THE NEWS WRAP: Twitter files papers for $US1billion IPO

10:25PM | Thursday, 3 October

Social networking giant Twitter has filed papers with the US Securities and Exchanges Commission ahead of an IPO in which it seeks to raise $US1 billion.   The company revealed that it had 218 million users as of June 30, compared to around 1.2 billion for Facebook and 240 million for LinkedIn.   Twitter also revealed it lost $US69.3 million during the first half of 2013, compared to a $US49.1 million loss for the same time last year, but revenues grew to $US254 million from $US122 million.   Turnbull names Switkowski as new NBN chairman   Communications Minister Malcolm Turnbull has named former Telstra and Optus chief executive Ziggy Switkowski as the chairman of NBN Co.   The German-born nuclear physicist replaces current NBN chairwoman Siobhan McKenna, while also temporarily replacing Mike Quigley as chief executive until a full-time replacement is appointed.   “In appointing Dr Switkowski to the board as chairman, we're appointing one of the most experienced telecom executives in Australia ... someone who's been the CEO of not just Telstra but Optus as well, a very distinguished company director and chairman," Turnbull says.   Retailers renew calls for GST threshold cut as online shopping figures are released   The Australian Bureau of Statistics has released figures showing consumers spent more than $7.6 billion on online retailers on purchases below the $1000 GST threshold, prompting calls to remove the low-value threshold.   Australian Retailers Association executive director Russell Zimmerman says the higher than expected sales point to an uneven playing field in the sector between local retailers and overseas-based online retailers.   “The concern isn't that people are spending money online – either locally or overseas.

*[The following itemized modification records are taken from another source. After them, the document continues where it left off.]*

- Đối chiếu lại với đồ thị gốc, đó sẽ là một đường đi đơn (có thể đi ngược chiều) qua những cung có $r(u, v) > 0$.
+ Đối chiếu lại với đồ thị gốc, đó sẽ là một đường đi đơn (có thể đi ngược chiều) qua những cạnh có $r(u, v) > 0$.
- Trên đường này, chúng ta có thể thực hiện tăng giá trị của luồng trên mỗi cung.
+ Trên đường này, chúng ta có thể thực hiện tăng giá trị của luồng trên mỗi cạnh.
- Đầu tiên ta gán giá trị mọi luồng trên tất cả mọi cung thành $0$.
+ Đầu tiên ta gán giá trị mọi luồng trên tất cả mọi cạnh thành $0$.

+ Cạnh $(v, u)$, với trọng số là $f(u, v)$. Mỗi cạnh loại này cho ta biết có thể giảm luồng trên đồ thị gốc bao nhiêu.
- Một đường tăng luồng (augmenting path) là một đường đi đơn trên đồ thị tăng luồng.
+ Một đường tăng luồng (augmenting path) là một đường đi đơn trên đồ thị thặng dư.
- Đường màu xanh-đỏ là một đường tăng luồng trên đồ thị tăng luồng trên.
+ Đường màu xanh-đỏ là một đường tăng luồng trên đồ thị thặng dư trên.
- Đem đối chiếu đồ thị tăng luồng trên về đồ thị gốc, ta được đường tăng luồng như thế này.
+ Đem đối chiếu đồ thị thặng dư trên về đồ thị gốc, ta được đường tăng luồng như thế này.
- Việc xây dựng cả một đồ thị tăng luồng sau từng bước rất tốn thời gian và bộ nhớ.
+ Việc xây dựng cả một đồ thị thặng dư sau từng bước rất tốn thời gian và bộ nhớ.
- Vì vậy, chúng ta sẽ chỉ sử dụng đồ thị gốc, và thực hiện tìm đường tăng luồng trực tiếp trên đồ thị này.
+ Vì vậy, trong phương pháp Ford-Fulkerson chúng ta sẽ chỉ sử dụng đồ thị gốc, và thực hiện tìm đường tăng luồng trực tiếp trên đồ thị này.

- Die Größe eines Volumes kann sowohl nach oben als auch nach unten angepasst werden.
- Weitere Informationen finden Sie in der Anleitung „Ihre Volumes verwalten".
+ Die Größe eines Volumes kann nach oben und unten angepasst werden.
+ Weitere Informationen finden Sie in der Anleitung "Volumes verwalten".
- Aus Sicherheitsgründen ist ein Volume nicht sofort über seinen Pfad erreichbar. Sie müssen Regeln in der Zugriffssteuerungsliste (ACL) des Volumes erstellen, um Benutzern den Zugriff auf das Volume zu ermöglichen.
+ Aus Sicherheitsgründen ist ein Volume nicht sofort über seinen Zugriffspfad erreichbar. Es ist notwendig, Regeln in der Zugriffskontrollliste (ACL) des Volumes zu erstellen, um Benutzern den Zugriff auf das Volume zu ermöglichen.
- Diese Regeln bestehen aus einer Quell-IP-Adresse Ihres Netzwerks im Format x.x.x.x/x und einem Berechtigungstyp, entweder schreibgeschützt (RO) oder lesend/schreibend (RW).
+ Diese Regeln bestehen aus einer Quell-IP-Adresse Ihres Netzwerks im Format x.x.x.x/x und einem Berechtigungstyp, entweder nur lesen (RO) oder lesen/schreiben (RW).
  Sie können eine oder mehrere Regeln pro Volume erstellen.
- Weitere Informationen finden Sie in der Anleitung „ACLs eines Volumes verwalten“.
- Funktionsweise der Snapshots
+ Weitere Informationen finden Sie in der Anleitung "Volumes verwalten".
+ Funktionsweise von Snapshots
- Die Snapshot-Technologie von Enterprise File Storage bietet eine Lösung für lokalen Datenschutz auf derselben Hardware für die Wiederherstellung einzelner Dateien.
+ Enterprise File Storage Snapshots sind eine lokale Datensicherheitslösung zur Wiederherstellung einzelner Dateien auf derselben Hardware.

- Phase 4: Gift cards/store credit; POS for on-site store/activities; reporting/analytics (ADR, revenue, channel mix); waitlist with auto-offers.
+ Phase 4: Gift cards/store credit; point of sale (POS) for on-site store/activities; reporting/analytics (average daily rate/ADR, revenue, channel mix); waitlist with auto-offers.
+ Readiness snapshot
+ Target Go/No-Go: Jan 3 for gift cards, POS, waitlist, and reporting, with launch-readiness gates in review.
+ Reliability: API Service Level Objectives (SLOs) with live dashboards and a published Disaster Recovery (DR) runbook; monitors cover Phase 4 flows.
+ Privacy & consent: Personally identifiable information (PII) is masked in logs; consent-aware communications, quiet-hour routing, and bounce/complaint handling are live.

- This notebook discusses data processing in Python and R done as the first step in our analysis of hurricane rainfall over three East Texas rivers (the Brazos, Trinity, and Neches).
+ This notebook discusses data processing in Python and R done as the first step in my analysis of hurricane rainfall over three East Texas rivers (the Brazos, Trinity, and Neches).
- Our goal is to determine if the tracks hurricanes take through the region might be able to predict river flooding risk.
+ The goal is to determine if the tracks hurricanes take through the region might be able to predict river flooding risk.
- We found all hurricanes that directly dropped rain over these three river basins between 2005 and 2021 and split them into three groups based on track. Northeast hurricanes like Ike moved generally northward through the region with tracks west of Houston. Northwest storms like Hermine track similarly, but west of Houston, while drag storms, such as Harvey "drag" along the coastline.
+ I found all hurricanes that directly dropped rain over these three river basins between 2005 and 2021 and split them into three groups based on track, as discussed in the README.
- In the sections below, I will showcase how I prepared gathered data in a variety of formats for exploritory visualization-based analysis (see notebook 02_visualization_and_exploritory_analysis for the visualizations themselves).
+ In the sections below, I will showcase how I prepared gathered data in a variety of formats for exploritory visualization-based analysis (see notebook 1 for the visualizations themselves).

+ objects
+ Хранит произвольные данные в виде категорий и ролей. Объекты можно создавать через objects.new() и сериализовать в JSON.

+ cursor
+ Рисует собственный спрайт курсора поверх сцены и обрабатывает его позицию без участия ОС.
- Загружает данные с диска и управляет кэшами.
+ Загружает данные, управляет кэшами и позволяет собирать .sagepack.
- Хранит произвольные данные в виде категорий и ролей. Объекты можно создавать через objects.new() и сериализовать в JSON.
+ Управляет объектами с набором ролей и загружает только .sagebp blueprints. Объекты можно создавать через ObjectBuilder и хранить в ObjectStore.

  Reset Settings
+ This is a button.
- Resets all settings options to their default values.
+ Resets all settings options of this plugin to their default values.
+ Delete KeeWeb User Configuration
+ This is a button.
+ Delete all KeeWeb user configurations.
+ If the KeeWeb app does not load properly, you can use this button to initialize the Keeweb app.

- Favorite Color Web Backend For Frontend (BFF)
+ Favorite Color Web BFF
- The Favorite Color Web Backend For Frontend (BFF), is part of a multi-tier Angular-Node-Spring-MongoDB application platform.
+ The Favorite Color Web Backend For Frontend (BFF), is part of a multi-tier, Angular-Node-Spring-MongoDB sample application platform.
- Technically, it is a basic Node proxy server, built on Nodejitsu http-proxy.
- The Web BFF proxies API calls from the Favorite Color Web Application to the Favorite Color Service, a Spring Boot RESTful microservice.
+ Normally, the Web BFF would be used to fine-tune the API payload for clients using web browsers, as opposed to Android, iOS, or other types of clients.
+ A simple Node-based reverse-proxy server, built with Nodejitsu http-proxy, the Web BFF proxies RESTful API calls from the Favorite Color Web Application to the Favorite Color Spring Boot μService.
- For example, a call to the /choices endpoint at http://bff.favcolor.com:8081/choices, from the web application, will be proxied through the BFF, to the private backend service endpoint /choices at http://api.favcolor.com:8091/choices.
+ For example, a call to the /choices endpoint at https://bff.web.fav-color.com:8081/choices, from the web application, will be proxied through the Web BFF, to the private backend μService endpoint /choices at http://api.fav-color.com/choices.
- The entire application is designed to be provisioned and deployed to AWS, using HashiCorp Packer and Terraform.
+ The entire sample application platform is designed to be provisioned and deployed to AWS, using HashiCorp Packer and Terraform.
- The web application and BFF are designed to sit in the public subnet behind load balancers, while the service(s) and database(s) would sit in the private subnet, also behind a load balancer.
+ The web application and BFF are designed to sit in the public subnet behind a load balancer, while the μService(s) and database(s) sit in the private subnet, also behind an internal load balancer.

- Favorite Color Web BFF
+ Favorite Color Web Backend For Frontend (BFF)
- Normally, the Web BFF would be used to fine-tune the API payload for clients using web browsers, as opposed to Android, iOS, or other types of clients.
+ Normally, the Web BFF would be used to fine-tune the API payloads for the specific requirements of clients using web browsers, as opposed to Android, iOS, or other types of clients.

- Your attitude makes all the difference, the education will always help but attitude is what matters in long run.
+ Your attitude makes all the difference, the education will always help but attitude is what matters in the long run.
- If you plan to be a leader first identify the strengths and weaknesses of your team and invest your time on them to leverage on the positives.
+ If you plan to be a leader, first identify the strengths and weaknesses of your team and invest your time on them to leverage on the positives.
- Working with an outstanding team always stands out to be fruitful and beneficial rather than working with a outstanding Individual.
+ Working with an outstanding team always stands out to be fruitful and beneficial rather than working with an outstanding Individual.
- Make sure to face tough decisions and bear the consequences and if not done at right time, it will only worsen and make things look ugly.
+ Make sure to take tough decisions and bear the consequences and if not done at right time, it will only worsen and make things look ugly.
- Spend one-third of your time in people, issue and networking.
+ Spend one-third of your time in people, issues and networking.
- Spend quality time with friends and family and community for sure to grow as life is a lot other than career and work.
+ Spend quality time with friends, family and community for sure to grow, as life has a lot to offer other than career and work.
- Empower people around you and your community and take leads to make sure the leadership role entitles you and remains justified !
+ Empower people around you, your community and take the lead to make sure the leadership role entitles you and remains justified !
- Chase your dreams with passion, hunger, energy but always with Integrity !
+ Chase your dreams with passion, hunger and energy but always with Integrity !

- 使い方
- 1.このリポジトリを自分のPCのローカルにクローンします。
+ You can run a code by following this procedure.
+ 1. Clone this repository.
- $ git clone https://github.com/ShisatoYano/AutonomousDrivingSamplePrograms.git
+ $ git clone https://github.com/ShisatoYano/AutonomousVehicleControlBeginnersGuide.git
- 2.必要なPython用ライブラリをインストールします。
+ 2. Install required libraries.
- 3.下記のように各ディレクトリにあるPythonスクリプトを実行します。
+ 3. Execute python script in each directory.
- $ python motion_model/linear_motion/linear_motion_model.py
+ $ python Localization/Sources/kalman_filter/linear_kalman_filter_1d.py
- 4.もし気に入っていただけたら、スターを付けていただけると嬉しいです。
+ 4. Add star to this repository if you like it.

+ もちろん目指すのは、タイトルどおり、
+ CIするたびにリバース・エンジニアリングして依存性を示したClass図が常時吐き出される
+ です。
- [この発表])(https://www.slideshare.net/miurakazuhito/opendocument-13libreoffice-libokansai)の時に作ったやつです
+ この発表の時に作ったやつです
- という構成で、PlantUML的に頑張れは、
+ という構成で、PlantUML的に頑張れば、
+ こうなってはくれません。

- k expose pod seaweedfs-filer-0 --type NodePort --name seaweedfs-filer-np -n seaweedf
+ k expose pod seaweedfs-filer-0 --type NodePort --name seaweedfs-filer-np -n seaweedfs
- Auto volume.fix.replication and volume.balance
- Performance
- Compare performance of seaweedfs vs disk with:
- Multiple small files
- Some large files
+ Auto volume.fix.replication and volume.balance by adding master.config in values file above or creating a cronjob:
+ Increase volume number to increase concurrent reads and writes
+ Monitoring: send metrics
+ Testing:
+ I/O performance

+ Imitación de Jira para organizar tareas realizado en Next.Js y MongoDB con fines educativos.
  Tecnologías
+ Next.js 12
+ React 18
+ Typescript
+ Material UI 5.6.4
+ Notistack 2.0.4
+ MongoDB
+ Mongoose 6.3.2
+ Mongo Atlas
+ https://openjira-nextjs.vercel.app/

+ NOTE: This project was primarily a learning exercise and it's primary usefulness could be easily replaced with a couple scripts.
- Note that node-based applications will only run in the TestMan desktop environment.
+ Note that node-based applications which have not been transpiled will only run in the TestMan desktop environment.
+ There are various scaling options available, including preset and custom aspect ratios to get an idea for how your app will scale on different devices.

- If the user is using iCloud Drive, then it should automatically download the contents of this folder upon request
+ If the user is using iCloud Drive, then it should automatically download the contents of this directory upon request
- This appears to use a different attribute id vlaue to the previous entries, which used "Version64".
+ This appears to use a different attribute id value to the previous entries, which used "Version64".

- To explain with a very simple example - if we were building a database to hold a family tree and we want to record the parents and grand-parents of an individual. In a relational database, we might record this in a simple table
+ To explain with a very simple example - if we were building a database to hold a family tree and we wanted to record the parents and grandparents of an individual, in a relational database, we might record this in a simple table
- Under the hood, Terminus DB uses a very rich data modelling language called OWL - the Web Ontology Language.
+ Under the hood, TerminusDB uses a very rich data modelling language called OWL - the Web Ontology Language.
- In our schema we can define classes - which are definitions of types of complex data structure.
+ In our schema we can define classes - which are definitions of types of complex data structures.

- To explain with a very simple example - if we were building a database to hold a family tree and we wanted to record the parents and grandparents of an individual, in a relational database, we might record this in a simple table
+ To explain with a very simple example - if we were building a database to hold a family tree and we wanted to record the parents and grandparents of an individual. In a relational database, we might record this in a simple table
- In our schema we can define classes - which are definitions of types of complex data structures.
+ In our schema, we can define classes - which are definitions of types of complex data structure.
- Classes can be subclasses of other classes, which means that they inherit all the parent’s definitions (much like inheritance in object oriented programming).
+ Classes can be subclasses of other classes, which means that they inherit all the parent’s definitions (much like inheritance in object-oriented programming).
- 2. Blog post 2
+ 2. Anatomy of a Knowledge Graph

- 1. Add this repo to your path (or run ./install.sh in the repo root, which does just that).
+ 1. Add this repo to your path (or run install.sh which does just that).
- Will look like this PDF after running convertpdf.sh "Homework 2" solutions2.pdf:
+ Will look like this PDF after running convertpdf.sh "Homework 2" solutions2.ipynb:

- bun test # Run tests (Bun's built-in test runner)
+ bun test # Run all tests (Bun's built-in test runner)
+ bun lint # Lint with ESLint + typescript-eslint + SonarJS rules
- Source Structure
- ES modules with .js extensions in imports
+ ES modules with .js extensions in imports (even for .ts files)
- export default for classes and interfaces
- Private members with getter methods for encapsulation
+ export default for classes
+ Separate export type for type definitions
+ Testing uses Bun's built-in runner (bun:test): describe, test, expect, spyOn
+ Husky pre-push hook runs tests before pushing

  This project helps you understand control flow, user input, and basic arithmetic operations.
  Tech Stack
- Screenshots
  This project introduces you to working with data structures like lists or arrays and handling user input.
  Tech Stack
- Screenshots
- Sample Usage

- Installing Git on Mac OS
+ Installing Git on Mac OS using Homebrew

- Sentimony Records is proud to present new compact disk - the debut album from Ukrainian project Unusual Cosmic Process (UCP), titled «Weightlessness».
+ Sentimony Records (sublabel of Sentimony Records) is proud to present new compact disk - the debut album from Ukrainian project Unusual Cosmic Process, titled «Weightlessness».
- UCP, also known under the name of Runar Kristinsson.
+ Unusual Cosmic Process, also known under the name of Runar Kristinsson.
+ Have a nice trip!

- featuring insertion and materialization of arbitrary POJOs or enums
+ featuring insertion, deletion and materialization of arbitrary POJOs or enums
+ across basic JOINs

The concern is that it's not a level-playing field,” Zimmerman says.   “We believe that the firm of online [shopping] generally will grow, and as that figure grows, there will be a bigger loss of income to the states and territories if they don't do something about the low-value threshold.”   Overnight   The Dow Jones Industrial Average is down .9% to 14996.48. The Aussie dollar is at US93.96 cents.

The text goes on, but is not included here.